This Think Tank is a follow up to that of September 2005 and the subsequent Think Tank Live event at the JALT2005 National Conference.
O Best Beloved, a Parable for ELT Storytellers
Jennifer Bassett
ONCE UPON A TIME, a long, long time ago, on a small damp island off the north-west coast of Europe,
there was a young woman who decided to become an English language teacher. We will call her Cinder-
teller. That was not her real name, O Best Beloved, but that is what we will call her.
So Cinder-teller did a training course, and she went to live on an island in Greece, where the sun shone all
day long, and the sea sparkled with silver light, and the dolphins played in the clear water. But Cinder-teller
soon found that she did not see much of the sunshine or the sparkling sea, because teaching was much
harder work than she had realised. She taught her lessons during the day, and during the night she studied
hard at her books. And she learnt many things, O Best Beloved.

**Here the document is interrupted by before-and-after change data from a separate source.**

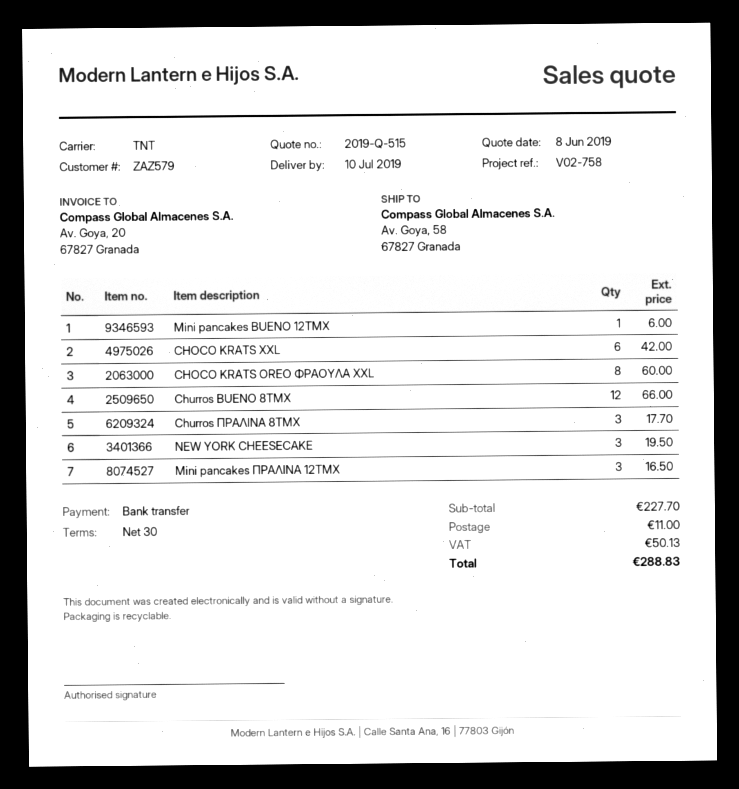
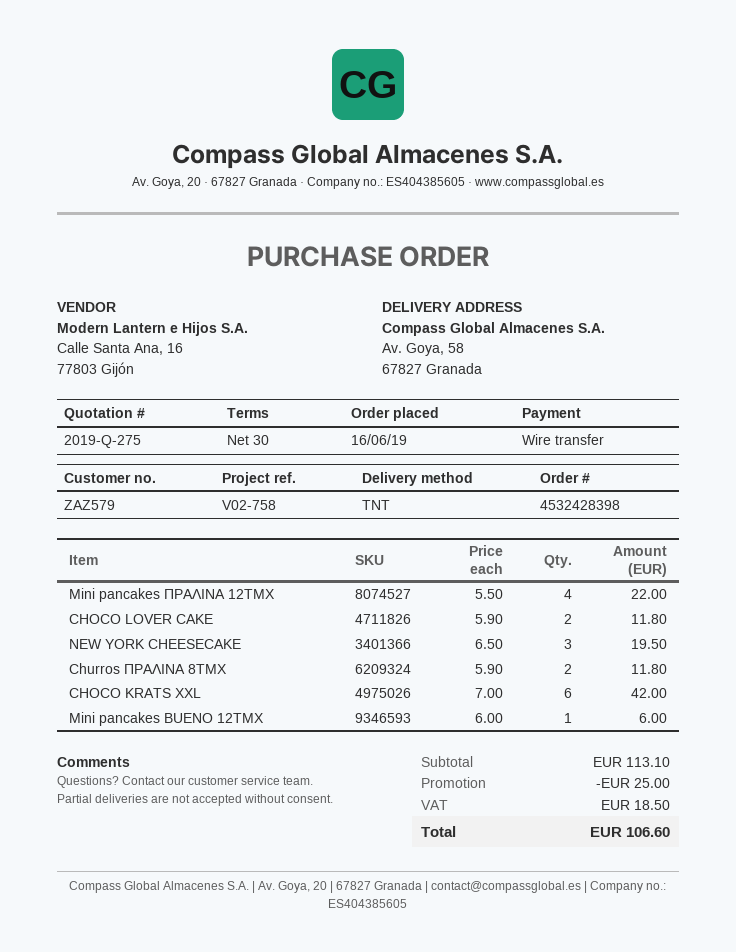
quote number: 2019-Q-515 -> 2019-Q-275
CHOCO KRATS OREO ΦΡΑΟΥΛΑ XXL: 8 for 60.00 -> none
Churros BUENO 8TMX: 12 for 66.00 -> none
Churros ΠΡΑΛΙΝΑ 8TMX: 3 for 17.70 -> 2 for 11.80
Mini pancakes ΠΡΑΛΙΝΑ 12ΤΜΧ: 3 for 16.50 -> 4 for 22.00
CHOCO LOVER CAKE: none -> 2 for 11.80
subtotal: 227.70 -> 113.10
discount: none -> 25.00
shipping: 11.00 -> none
tax: 50.13 -> 18.50
total: 288.83 -> 106.60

In a classroom, Cinder-teller knew when her
students were bored, because they fell asleep or sent text messages to their friends.

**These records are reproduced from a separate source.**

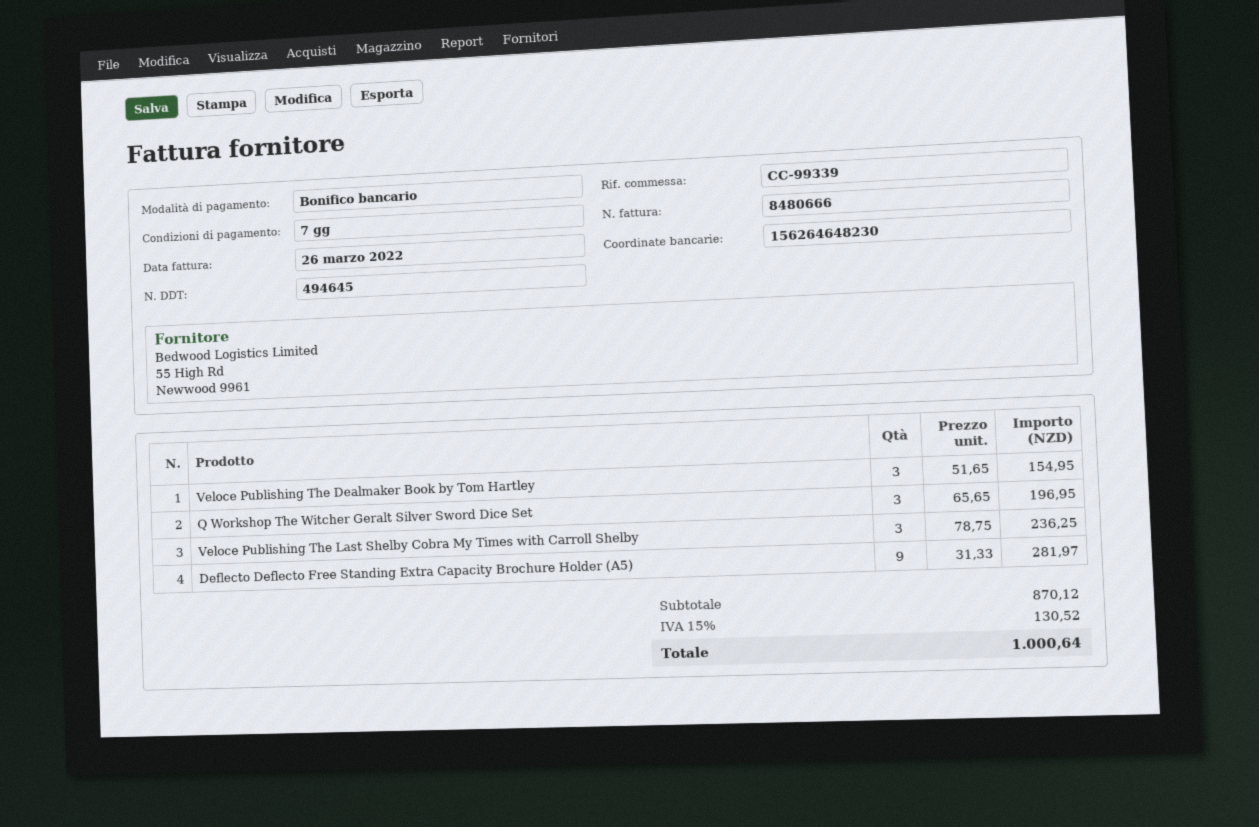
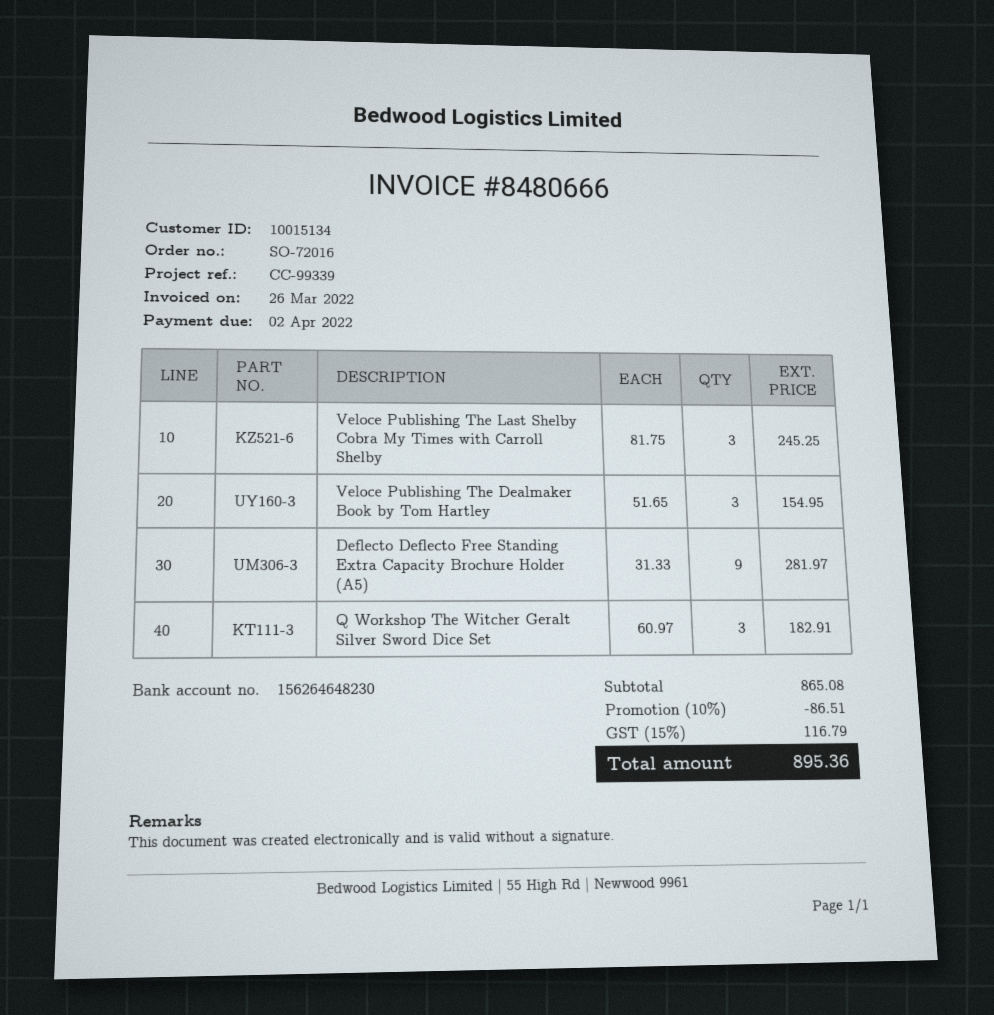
Q Workshop The Witcher Geralt Silver Sword Dice Set: 3 x 65.65 = 196.95 -> 3 x 60.97 = 182.91
Veloce Publishing The Last Shelby Cobra My Times with Carroll Shelby: 3 x 78.75 = 236.25 -> 3 x 81.75 = 245.25
subtotal: 870.12 -> 865.08
discount: none -> 10% = 86.51
tax: 15% = 130.52 -> 15% = 116.79
total: 1000.64 -> 895.36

She learnt that language is like a river swift and sinuous and ever-moving. She learnt that students on
the river of language can go upstream, which is hard work pushing against the current, and they can also go
downstream, and travel easily with the current. And it is good to travel both ways, because the view of the
countryside on the riverbanks is equally beautiful, whether you go upstream or downstream.
Cinder-teller carried on teaching, and then teacher training, and on one of those training courses there was
a tall, dark, handsome man called Mr Rochester Reader, I married him . . .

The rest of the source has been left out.